I'm looking for an idiomatic way to express the following sentence:

Basically, going to Paris Baguette everyday cancels out my daily exercise.

My attempt: 기본적으로, 매일 Paris Baguette 가기는, 내 (daily?) 운동 (cancels out?).

Thank you.


----------



## Kross

Hello, bailarin

What you are saying is very interesting. I guess you should work out harder to stay fit if you want to eat Paris Baguette bread everyday. 

My favorite idiomatic expression when the effect of something goes useless and futile is 말짱 도루묵(a fish) 되다. 

So I can say, "빠리바게트 매일 갔더니, 운동 효과가 말짱 도루묵 되었다." 

Another one is 샘샘 되다. It originates from a Enlgish word, "same same". 

So if it applys to your sentence, it will be like "운동이랑 빠리바게트 빵이 (서로) 샘샘 되다."

Young people tend to use this more frequently in informal situations.
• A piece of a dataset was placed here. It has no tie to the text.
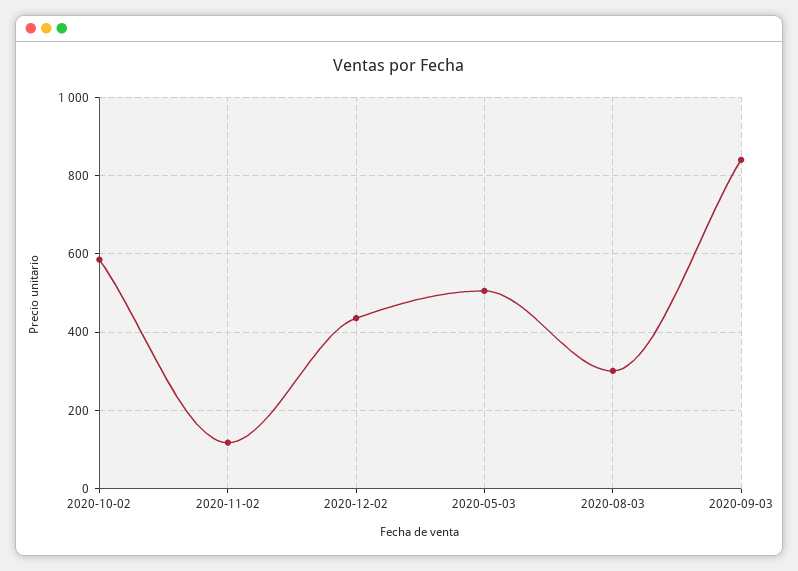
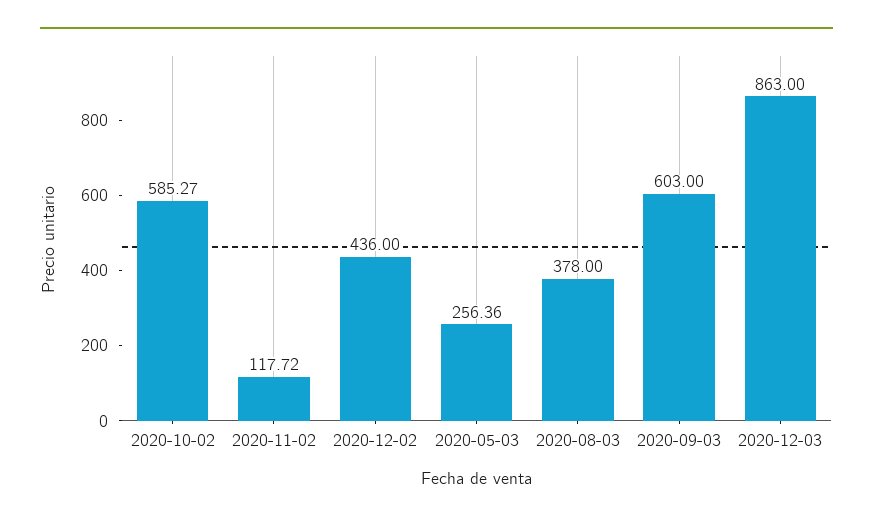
2020-05-03: 500 -> 256.36
2020-08-03: 300 -> 378
2020-09-03: 840 -> 603
2020-12-03: none -> 863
If you want me to correct your original sentence. I'd like to say, "빠리바게트 매일 갔더니, 매일 운동한 효과가 없어졌다."


----------



## bailarín

Thanks again for your contribution, Kross.

Yes, snacks and milk tea lattes from Paris Baguette on a daily basis are dangerous.


----------



## vientito

would it work just as well with 쌤 퉁치다 in that particular context?


----------



## Kross

Hello, vientito



vientito said:


> would it work just as well with 쌤 퉁치다 in that particular context?


 Do you mean this, "빠리바게트빵을 매일 먹었더니 매일 운동가는 것이랑 퉁쳐졌다." 

This is not the common way people use the  expression. But natives hearing it can understand what you are trying to say. Usually 퉁치다 is used when a situation is related to money.


----------